Où commence la déviancede quiconque quitte le chemin, ne marche pas droit? En quoi celui qu’on décrète a-normal menace-t-il l’intégrité du groupe ?
Interrogeons-nous sur les limites de cette « conscience collective », sur l’idée que l’on se fait de la conformité. Originalité, excentricité au sens propre ?
Si la déviation ne semble pas mettre en péril le groupe, la transgression du marginal en revanche dérange au sens propre et, par contamination, ébranlerait peut-être l’édifice de la bienséance et du formalisme rassurant. Le préjugé n’est pas loin, et la vindicte contre celui qui n’entre pas dans les stéréotypes. A quel modèle se conformer sans risque de déformer ?

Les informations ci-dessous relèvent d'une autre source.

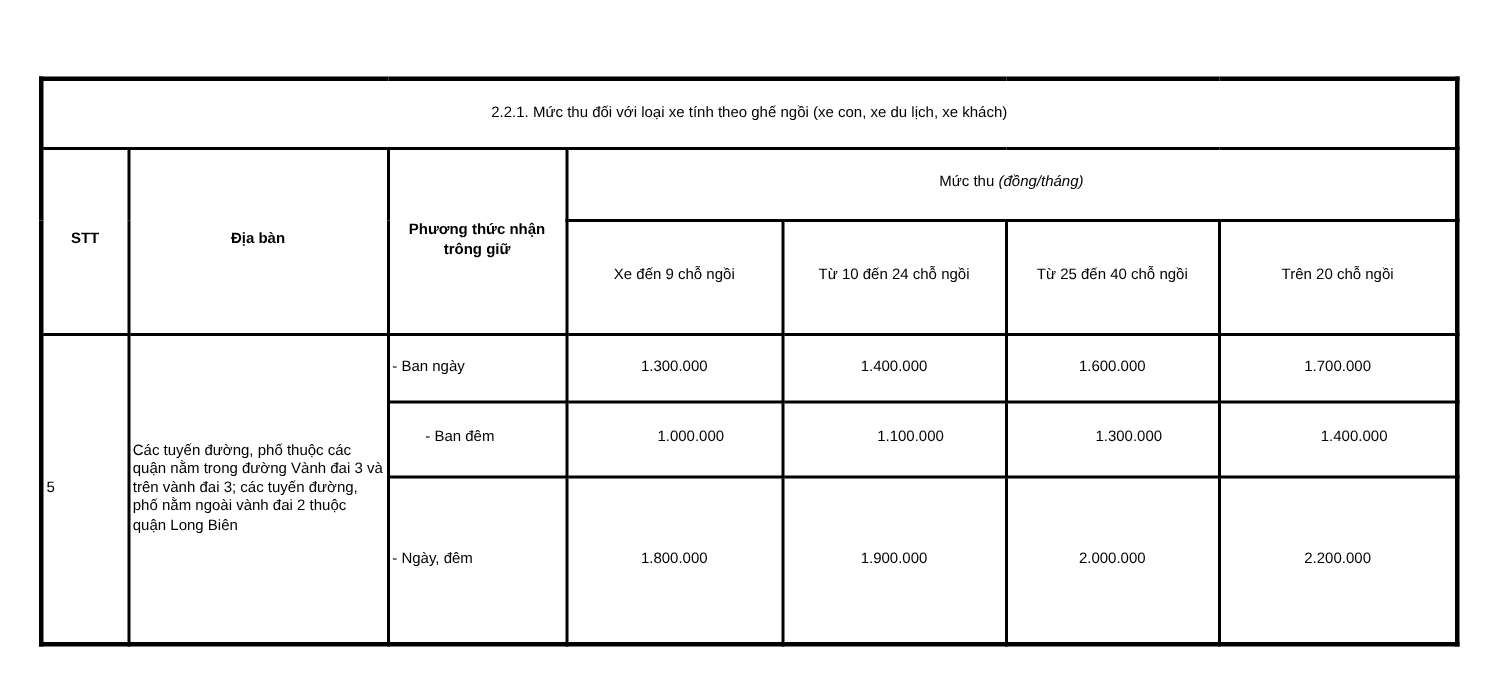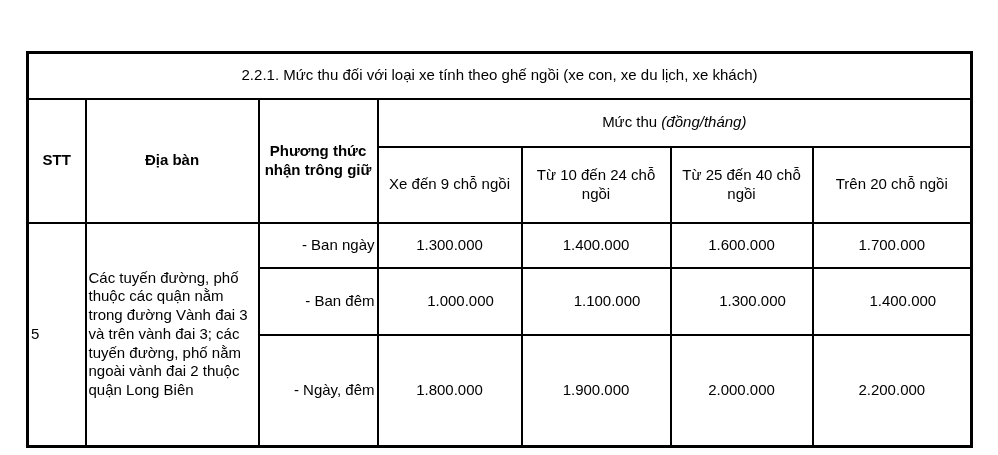--- a/index.html
+++ b/index.html
@@ -21,7 +21,7 @@
   }
   table.fee-table td {
     border: 2px solid #000;
-    font-size: 15px;
+    font-size: 10px;
     line-height: 1.25;
     padding: 1px 2px;
     vertical-align: middle;

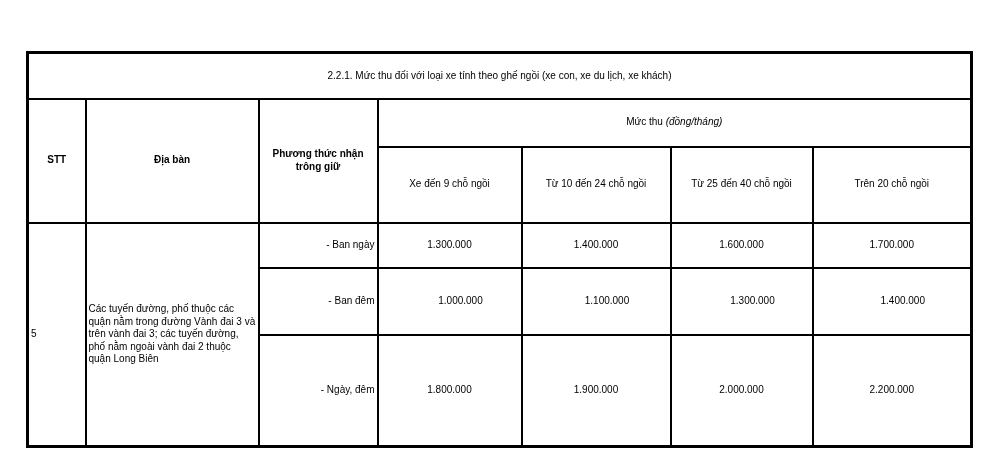--- a/index.html
+++ b/index.html
@@ -41,7 +41,7 @@
   .c-sub     { text-align: center; font-weight: normal; }
   .c-stt     { text-align: left; vertical-align: middle; padding-left: 1px; }
   .c-diaban  { text-align: left; vertical-align: middle; padding: 0 1px; line-height: 20.6px; }
-  .c-method  { text-align: right; padding-left: 1px; margin-left: 25px; }
+  .c-method  { text-align: left; padding-left: 1px; margin-left: 25px; }
   .c-val     { text-align: center; margin-top: 46px; }
   .lbl-bold  { font-weight: normal; }
   .lbl-italic{ font-style: italic; font-weight: normal; }

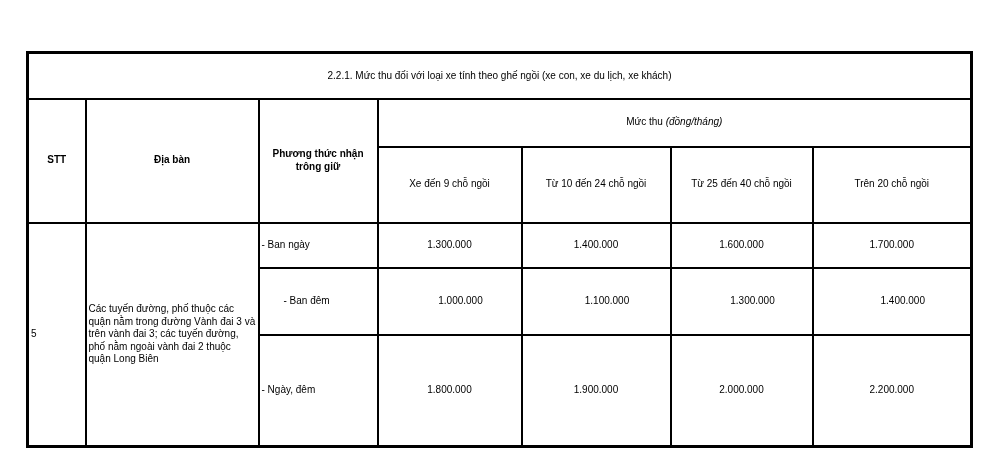--- a/index.html
+++ b/index.html
@@ -33,7 +33,7 @@
   tr.r-head1  td { height: 48px; }
   tr.r-head2  td { height: 76px; }
   tr.r-body1  td { height: 45px; }
-  tr.r-body2  td { height: 67px; padding-left: 24px; }
+  tr.r-body2  td { height: 50px; padding-left: 24px; }
   tr.r-body3  td { height: 112px; }
 
   .c-title   { text-align: center; font-weight: normal; }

Comment se déranger soi-même pour continuer à être vivant ?
Le questionnement sur la mobilité de ses propres limites ouvre le champ, presque vertigineux, du présupposé, de la réciprocité des regards et des comportements. Et de la responsabilité qu’elle induit. Telle est la condition sine qua non d’un recentrage de la notion même de norme. Est normal dès lors, non ce qui contraint, mais ce qui participe d’un équilibre constamment mouvant et accepté comme tel, d’une réforme de l’intérieur, qui reconstruit, redispose autrement l’harmonie intime.